Ambarish Sridharanarayanan - January 19, 2012 at 1:57 am

One of the best stories about automated sentence generation is at:

http://pdos.csail.mit.edu/scigen/

laurencejgillis - January 19, 2012 at 7:42 am

Dare I ask the linguistic history of the name “Pootwattle”?

threejs - January 19, 2012 at 10:30 am

What a hoot!  On the serious side, it goes  to the sort of thing Sokal was doing with The Hoax.  Edwin Newman, the newscaster, once observed that the increasing use of jargon hides meaning instead of creating it.

Laura Payne - January 19, 2012 at 10:59 am

I will never get to work today.

usaret - January 19, 2012 at 5:51 pm

This takes me back to a couple of the papers I heard at MLA last week–now I know why so many papers sound similar–the Pootwattle Collaboration!

cbobbitt - January 19, 2012 at 6:25 pm

The verb “pootle” shows up in Margaret Atwood’s most recent book (IN OTHER WORLDS) in its present participial form. The OED actually defines it: “To move or travel in a leisurely manner.” The first citation is from D. E. Westlake. “Poot,” another verb of recent vintage, is another possibility. Again, from the OED, “To break wind. Also: to defecate.”
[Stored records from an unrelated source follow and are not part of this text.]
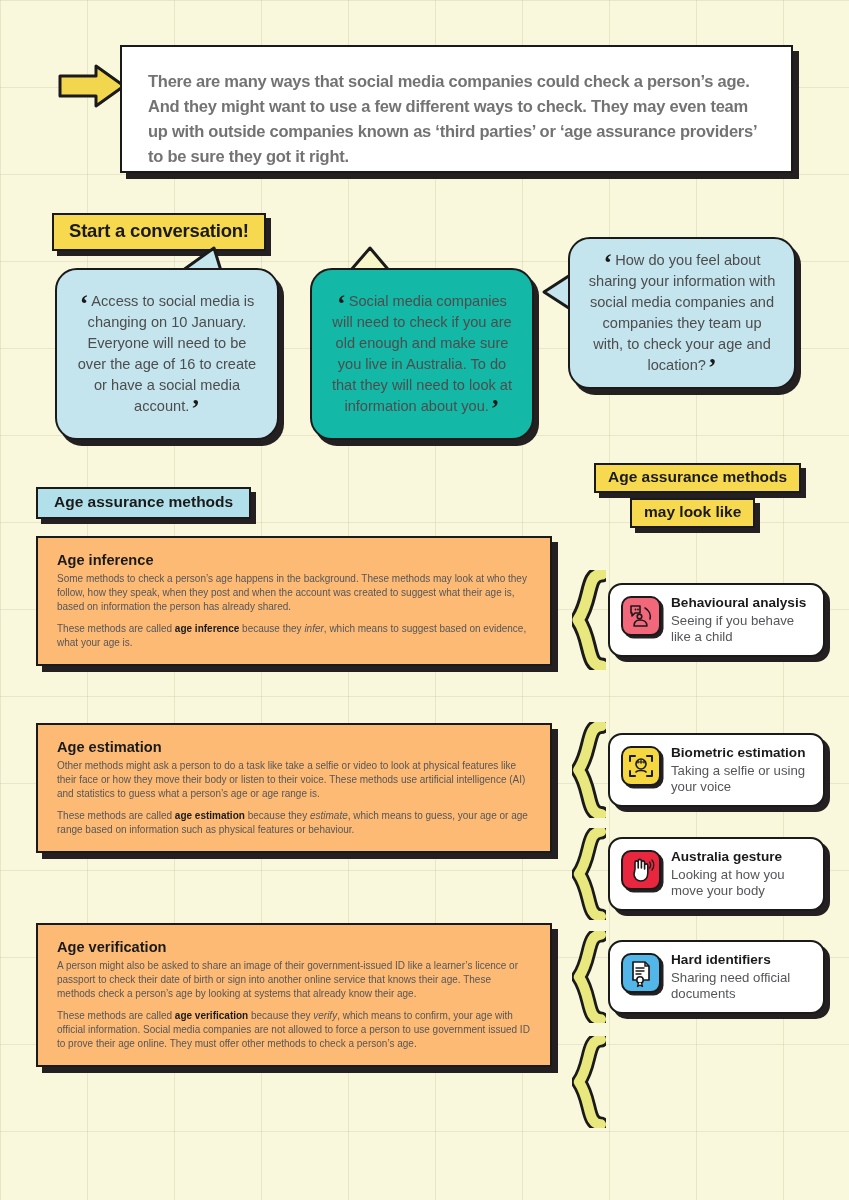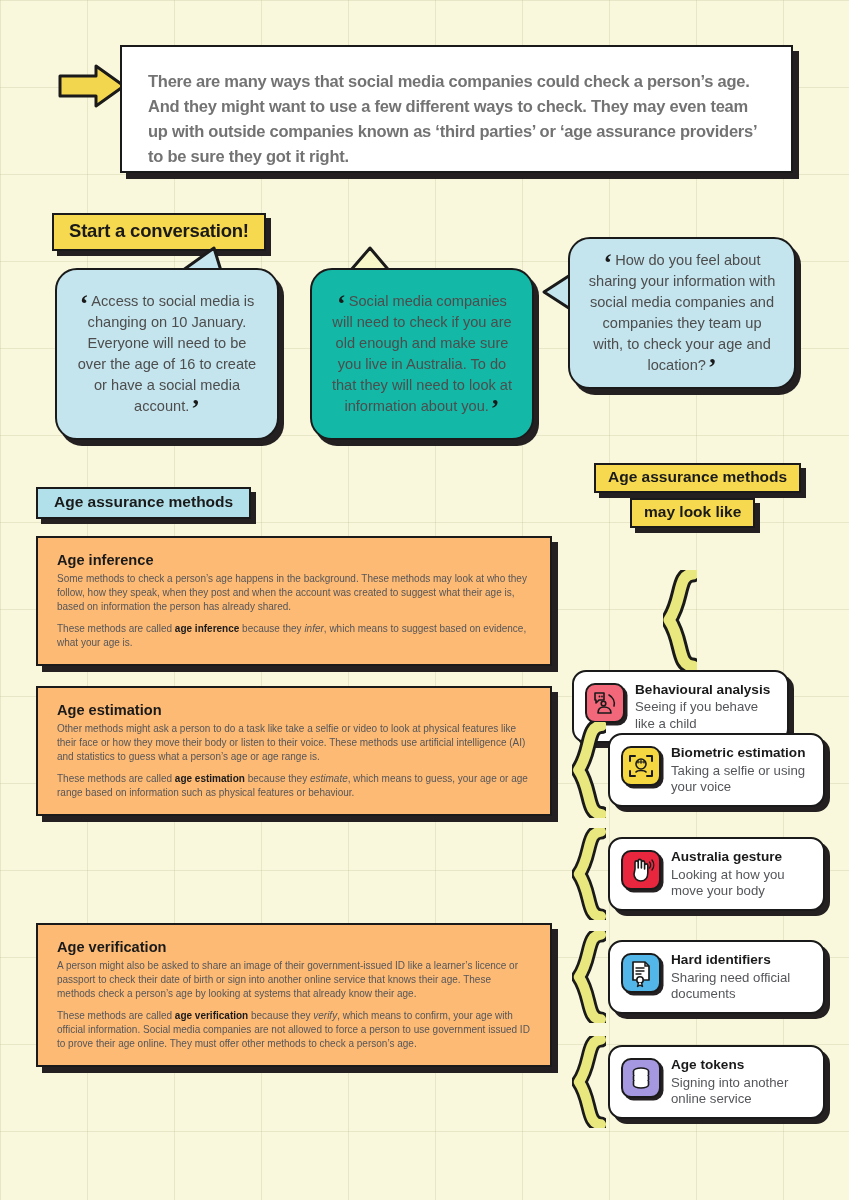"Behavioural analysis" #chip-behavioural { flex-direction: column -> none }
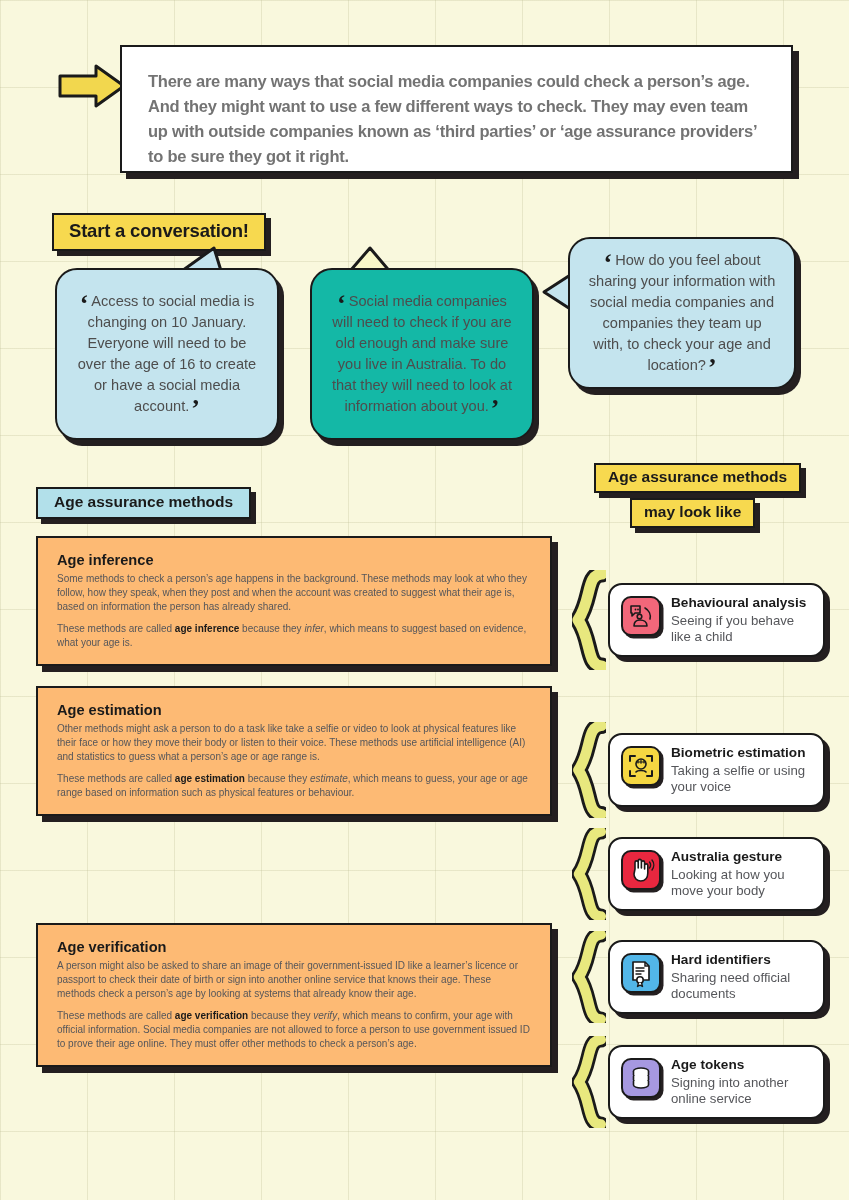"Age estimation" #card-estimation { top: 686px -> 723px }
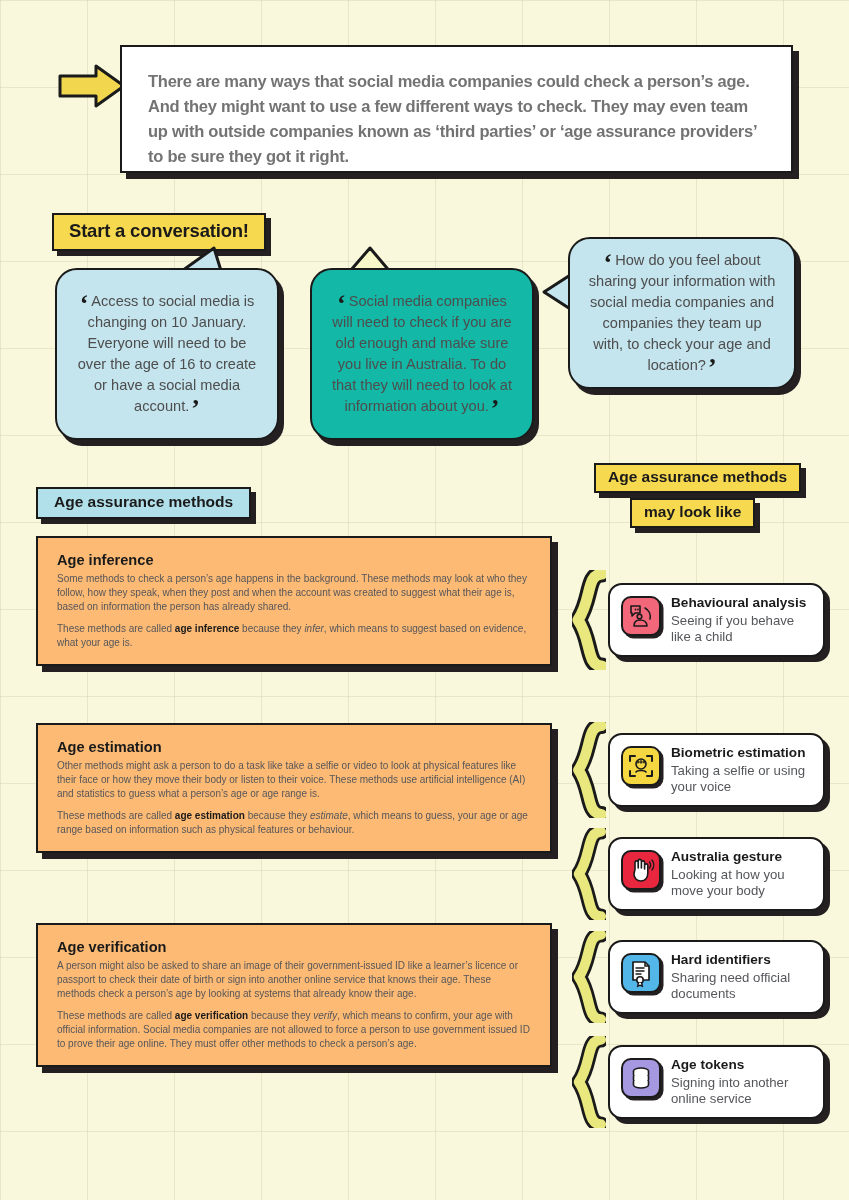"Age tokens" div.chip { html: <div> <div> <svg> <ellipse></ellipse> <path></path> <path></path> <path></path> </svg> </div> <div> <div>Age tokens</div> <div>Signing into another online service</div> </div> </div> -> none }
mikegrubb - January 20, 2012 at 1:58 pm

“The Pootwattle Collaboration”… wasn’t that a Ludlum novel?

mberesf1 - January 23, 2012 at 11:54 am

While doing my master’s degree at U Chicago I took the Writing Program course for graduate students and faculty. The entire quarter was on this very same principle. It was one of the most valuable courses I have ever taken.

ellenhunt - January 23, 2012 at 3:02 pm

“The problem is that it appears simultaneously vacuous and elitist.”

Oh, dear. Oh, my dear. Oh, my sadly lost dearest Lucy. Oh, my. Oh, my.

Analysis of a sentence indicates that it means people who want to work through issues are actually in favor of pan-surveillance – and you think the only problem is that it sounds vacuous and elitist?

Oh, my poor, dear Lucy. Lucy, Lucy, Lucy. Oh, my poor lost child.

The problem, my dear, is that it is idiotic. It is disjoint. These things are orthogonal. The sentence is composed of non-sequitur.

But! You made me laugh! And I did enjoy the laugh. I shall endeavor to employ pootwattle in my posts!

Eroticization of apparatus utilizes anthropocentric history! 
(Pootwattle, like all academics, is improved by judicious editing.)

Alon Lischinsky - February 2, 2012 at 5:50 am

It should be pointed out that the phenomenon Pootwattle’s creators describe, that is, the complexity and obfuscation created by the grammatical metaphor of recasting actions as nouns, has been thoroughly studied by linguists, especially in the Systemic-Functional Grammar tradition, where it goes by the name of “nominalisation”.

By itself, nominalisations are no more harmful than the passive voice; they are useful in foregrounding certain aspects of the topic, and can significantly add to the clarity of the message. To write, say, “When forces and motion are normal, and occlusion is therefore normal, the rate of eruption of teeth is equal to the rate of attrition in the hypsodont patient” (genuine example from an edited book) is far less clunky than any alternatives. In a different context, it might be necessary to mention the agents and causes of this attrition, and the nominalisation would be unadvisable, but here it plays a useful role. That’s why such devices are an essential part of academic writing.